Inside Machine Translation: is the Language Barrier Broken?

natord (66)in #language • 9 years ago (edited)

English is not my native language, but like many other users I write all my articles on it. Not only because of the opportunity to "cut the cake", but to improve proficiency in this language.

Before Steemit I've read many books, technical literature, independently, resorting to the translator only as a dictionary. But to read and understand in a foreign language that's not the same as write and communicate on it, sometimes it is impossible to do without machine translation. Not to say that this is an insurmountable problem, but it takes a lot of time.

For example, one article takes me at least 4-6 hours, sometimes more if I write on complex subjects (for this one I have spent about 10 hours). First I read the sources in both languages English and my native, then I write my own material in Russian, after it I translate it into English using my brain, two interpreters and a few dictionaries.

I know English just enough to understand when the translator has processed a text incorrectly. When I don't know how to make it right, I check it manually through searching for analogues of the sentences among the English-speaking sites, watch how native speakers build similar sentences, in blogs, in books, in social networks. At first I tried to write articles directly in English, but paid attention that they are too scarce, words often repeated, all sentences are simple and the text looks too poor, because I don't have enough vocabulary.

I think many non-English users do the same. They write in English, and spend a lot of time on their articles too, continuing to improve their skills. Others get tired of such loads, in addition that you have to come up with an interesting subject for writing and competently express your thoughts through text, moreover you need to translate it in a foreign language. So, people who want only money, think that it's not worth it and leave platform. And many people are afraid to try, because they are don't confident in their knowledge, they don't want to wait when their language-area on Steemit will grow.

The language barrier has always been a serious obstacle to the growth of ideas.

image source

The majority of those who don't give up, solve these tasks with Google Translator, and they have noticed how many mistakes it makes when working with different language pairs. This is often even confusing, you begin to doubt, even in poor but faithful knowledges that you have.

This tool (GT) can help to reader understand the overall meaning of the content of the text in a foreign language, it doesn't provide accurate translations. In fact it works well in one direction only: if you translate text from another language into your native, in the reverse translation, it makes you sweat. So, let's see how it worked, and how neural network changed it.

How did it work?

The old functionality was based on a static machine translation (SMT), namely on the Phrase-based machine translation (PBMT). In simple words, it was a huge dictionary of different language-pairs containing phrases, collocations, turns of phrase.

image source
When you request, the translator begins to look for similar sequences of words in millions of sources that have been translated by humans before. Its working principle can be divide into three components: the collection of statistical data, creation of models and decoding.

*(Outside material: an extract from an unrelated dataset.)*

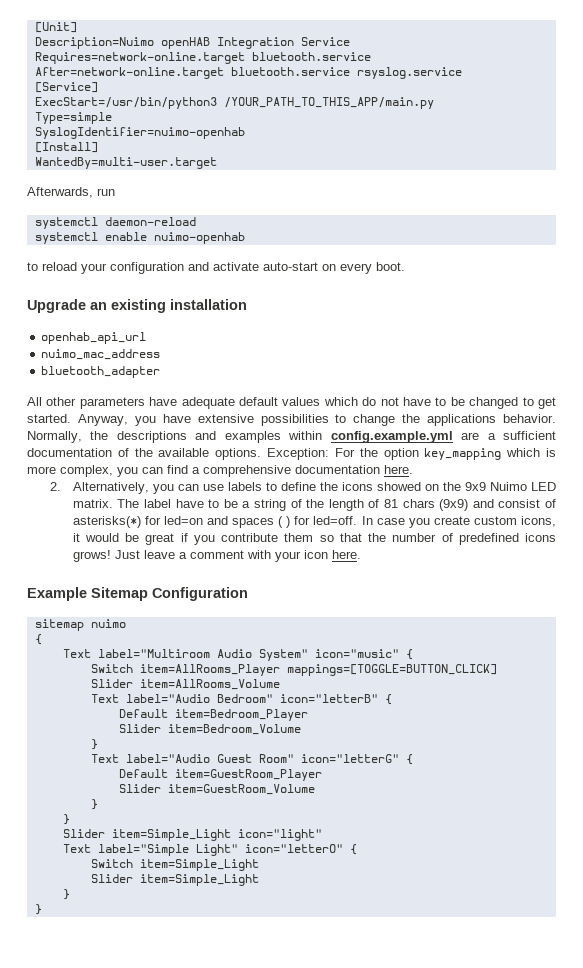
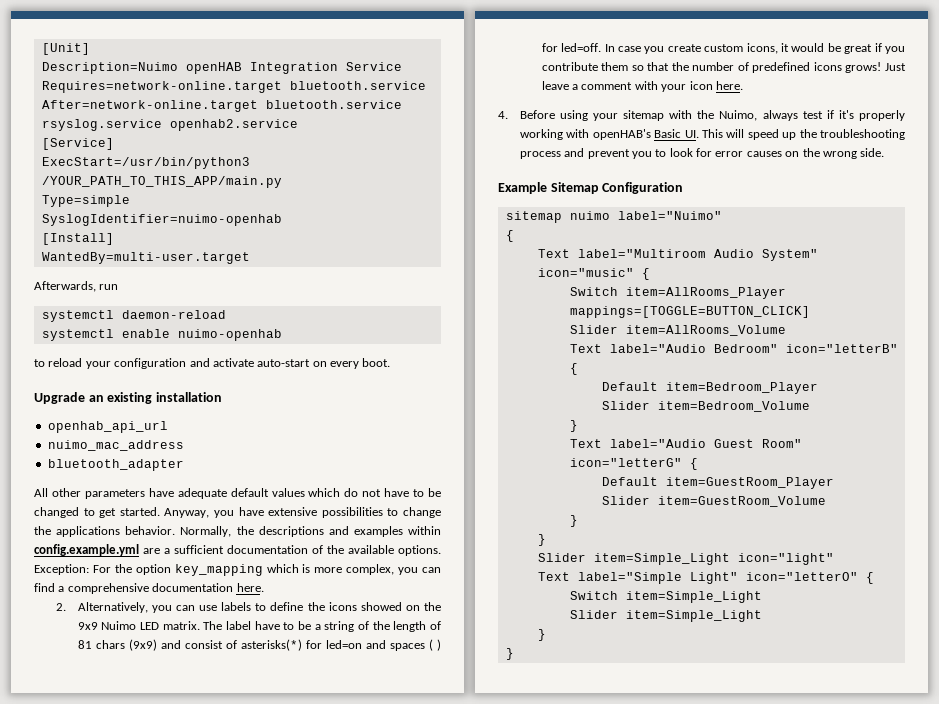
(462, 73) none -> [169,119,298,131] openhab2.service
(361, 554) none -> [498,110,905,121] [519,129,905,140] [519,148,885,159] // 4. Before using your sitemap with the Nuimo, always test if it's properly working with openHAB's Basic UI. This will speed up the troubleshooting process and prevent you to look for error causes on the wrong side.
(126, 623) none -> [617,211,722,220] label="Nuimo"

data collection is the comparison of parallel texts in language pairs (again from sources translated by people).
based on this information, the machine creates models- forms of translation that occur frequently and are basic, usually these models do not contain more than 3-4 words running together, it also creates a simple model of grammar for different language pairs.
and finally decoding: When you request translation, decoder selects the most likely variant of all collected models, checks it (variant) in all models of language and as a result gives you the proven, statistically the best option.

That’s why Google translator often loses or omits prepositions, which in fact have a rather strong semantic impact in many languages. In the reverse translation onto English it puts the wrong articles. The more models in the database, the more accurate translation you will get. But you have to sacrifice a number of models to support the translation speed, therefore, the translator in most issues gives basic variants.

How does it work?

Google's Neural Machine Translation (GNMT) is so called the developers of their new creation. The name implies the work of a new translator based on a neural network with using deep learning. according to the latest tests, the neural network significantly increased the quality of the translation in all language pairs.

image source

In some sense, the stages of its work are the same as in a static machine translation. But as we know, increasing the accuracy of the translation decreases the speed of the transfer. Therefore, was changed the principle of operation of the encoder and decoder for save speed. Because of this, changed the format in which AI collects statistical data and creates models.

image source

The developers have said that GNMT uses a vector principle, but what it means? It collects statistics on the combined use of words in sentences, then reduces the dimension and gives a compact vector representation of words (which most accurately reflect the meaning of the words).

image source

This approach covers a large number of linguistic patterns. It turns out that linear operations over vectors correspond to semantic transformations. Computing a cosine distance between word vectors, AI can easily find words that are very often met in a similar context, that is a kind of synonyms. But this is true only within texts related by theme which neural network was learned. I.e. the resulting vectors from the fantasy theme will not work correctly in in the text with the culinary theme. The neural network is well able to classify the text with words that are peculiar to only a particular direction. It turns out the larger the piece of text you use for translating (it has more classifying words), the more accurate will translation.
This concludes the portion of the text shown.